Nozawa Onsen, at the base of the Nozawa Onsen Ski Resort, is a nostalgic old hot spring town made up of narrow lanes and canals lined by hotels, ryokan, shops, restaurants and bars. The town is well regarded for its hot springs which are a relaxing diversion after a day of skiing. Visitors can bathe at one of more than a dozen small, public bath houses scattered about town.

These traditional style, public bath houses, or soto-yu, have been community owned and maintained since the Edo Period. They are simple and rustic, with just a single room for each gender containing a bath and a changing area. The soto-yu are free to the public (although a small donation is requested for upkeep), and do not provide any amenities. Be careful as some of the baths are extremely hot and cold water may need to be added to cool them down to a comfortable temperature.
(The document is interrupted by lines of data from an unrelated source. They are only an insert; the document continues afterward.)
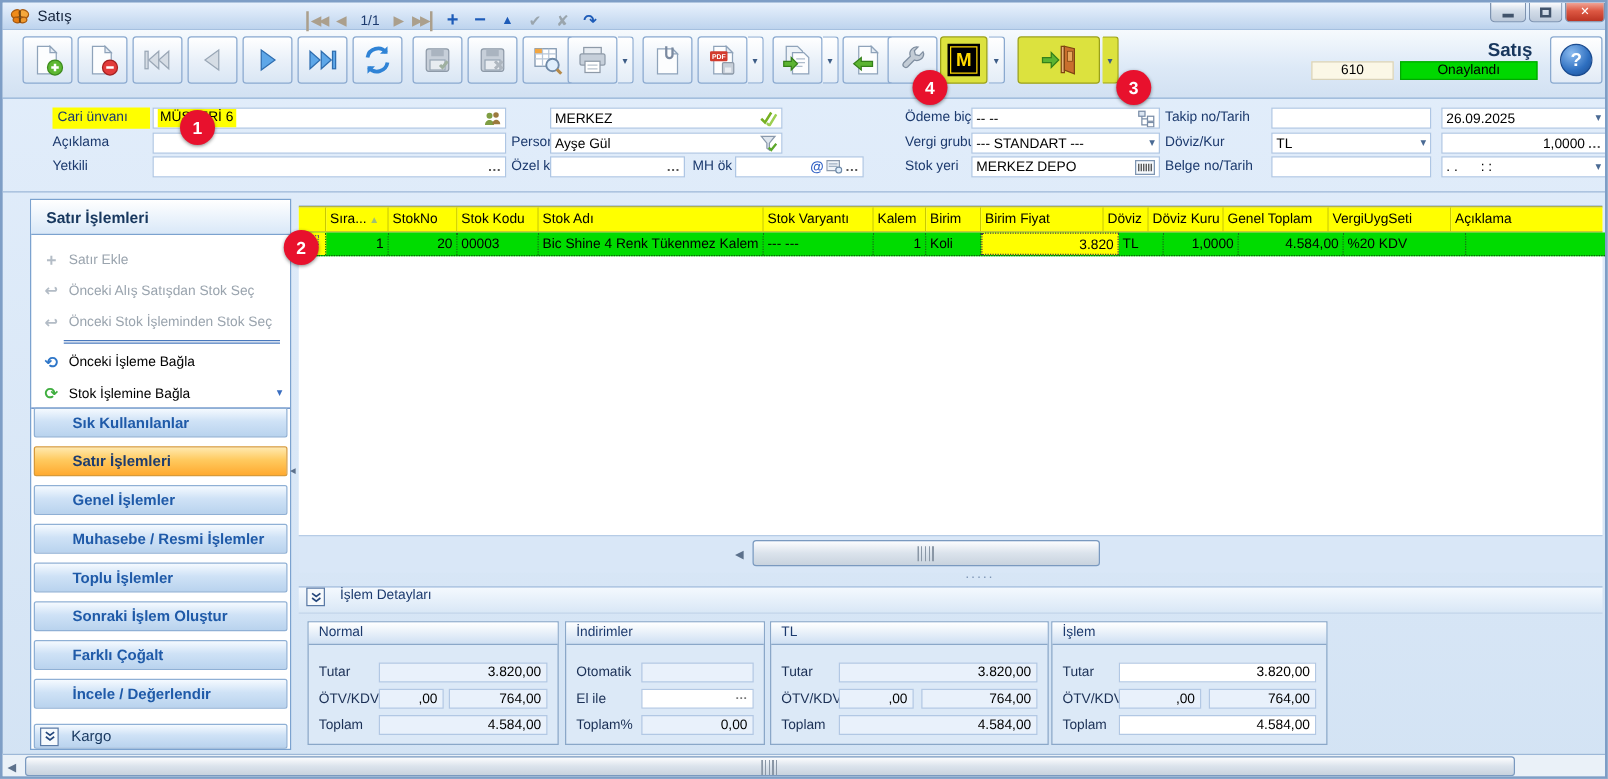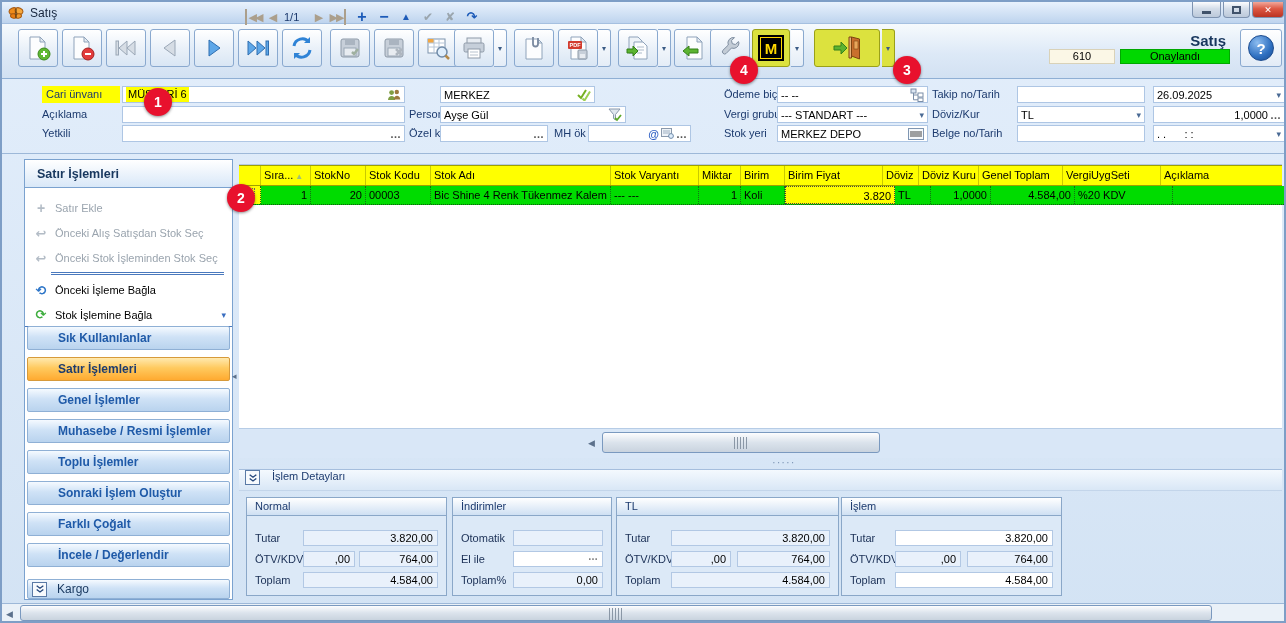--- a/index.html
+++ b/index.html
@@ -499,7 +499,7 @@
   <div class="abs navbar"></div>
   <span class="nvi" style="left:243px;width:18px;border-left:2px solid #ab9f8c">◀◀</span>
   <span class="nvi" style="left:264px;width:12px">◀</span>
-  <span class="pager" style="left:282px;width:24px;">1/1</span>
+  <span class="pager" style="left:282px;width:24px;text-align:center">1/1</span>
   <span class="nvi" style="left:310px;width:12px">▶</span>
   <span class="nvi" style="left:326px;width:18px;border-right:2px solid #ab9f8c">▶▶</span>
   <span class="nvi blue" style="left:352px;width:16px;font-size:16px">+</span>

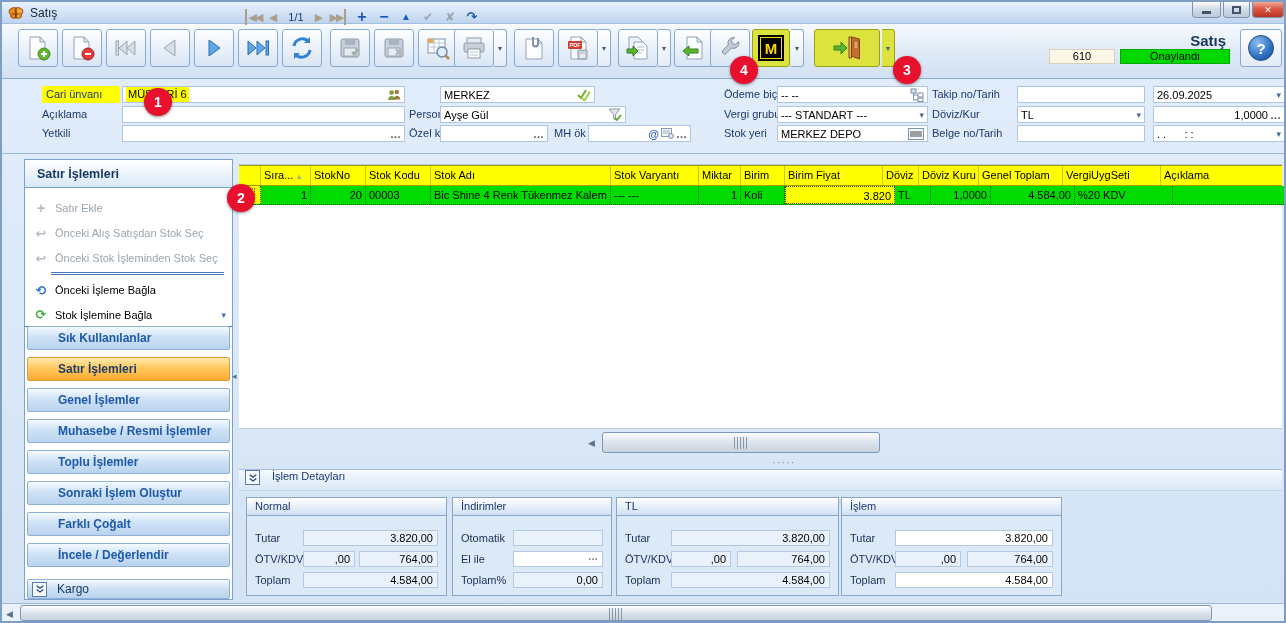--- a/index.html
+++ b/index.html
@@ -321,7 +321,7 @@
     <span class="val"></span><span class="fi dots">…</span></span>
 
   <span class="lbl" style="left:407px;top:84px"></span>
-  <span class="fld" style="left:438px;top:84px;width:155px">
+  <span class="fld" style="left:438px;top:84px;width:186px">
     <span class="val">MERKEZ</span>
     <span class="fi">
       <svg width="14" height="13" viewBox="0 0 14 13">

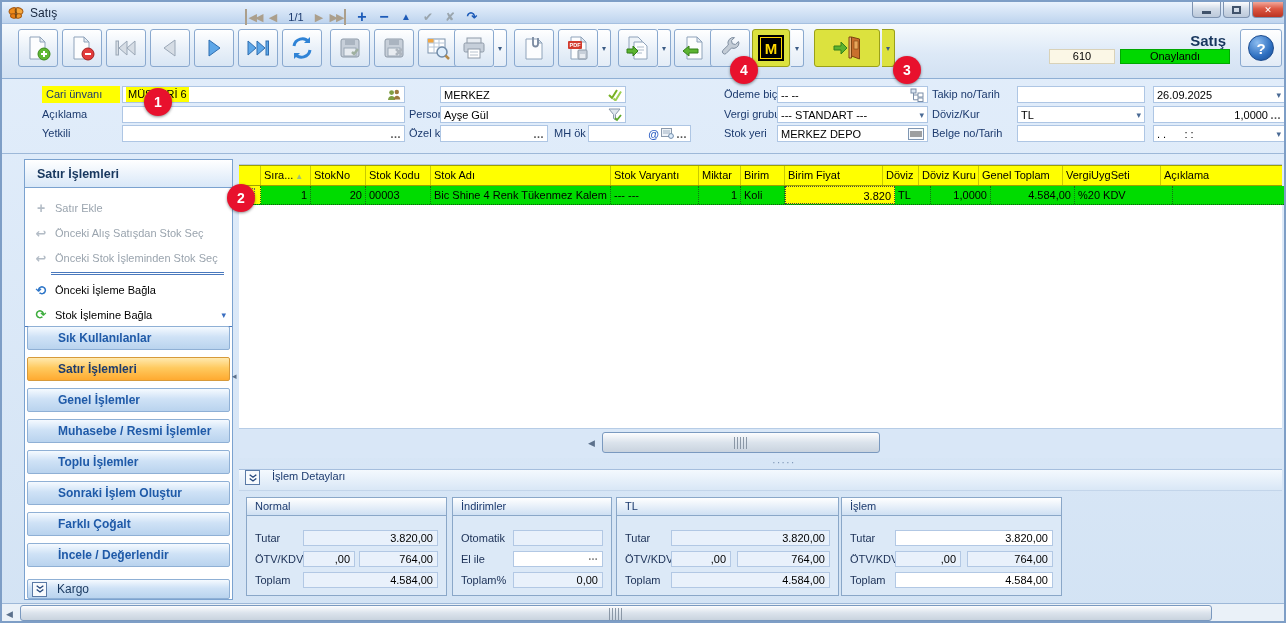--- a/index.html
+++ b/index.html
@@ -467,7 +467,7 @@
       <span class="gh" style="width:65px">Stok Kodu</span>
       <span class="gh" style="width:180px">Stok Adı</span>
       <span class="gh" style="width:88px">Stok Varyantı</span>
-      <span class="gh" style="width:42px">Miktar</span>
+      <span class="gh" style="width:42px">Kalem</span>
       <span class="gh" style="width:44px">Birim</span>
       <span class="gh" style="width:98px">Birim Fiyat</span>
       <span class="gh" style="width:36px">Döviz</span>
Inside one of the public baths

The largest of Nozawa Onsen's soto-yu is Oyu which is in a beautiful wooden building at the center of town. It was recently renovated in an Edo Period style, and is a symbol of the town. In addition to its traditional bath houses, Nozawa Onsen's hotels and ryokan each have their own hot spring baths for the use of their guests. Some of them open up their baths to non-staying guests during the day for a small entrance fee.

Further up the slope toward the ski resort is the unique Ogama hot spring. Considered an important natural monument, its water bubbles up at a scalding 90 degrees Celsius and is way too hot for bathing in. Instead the local villagers use it for cooking and craft making.

Ogama hot spring

Access

Nozawa Onsen's baths are within walking distance of each other, scattered around the town center.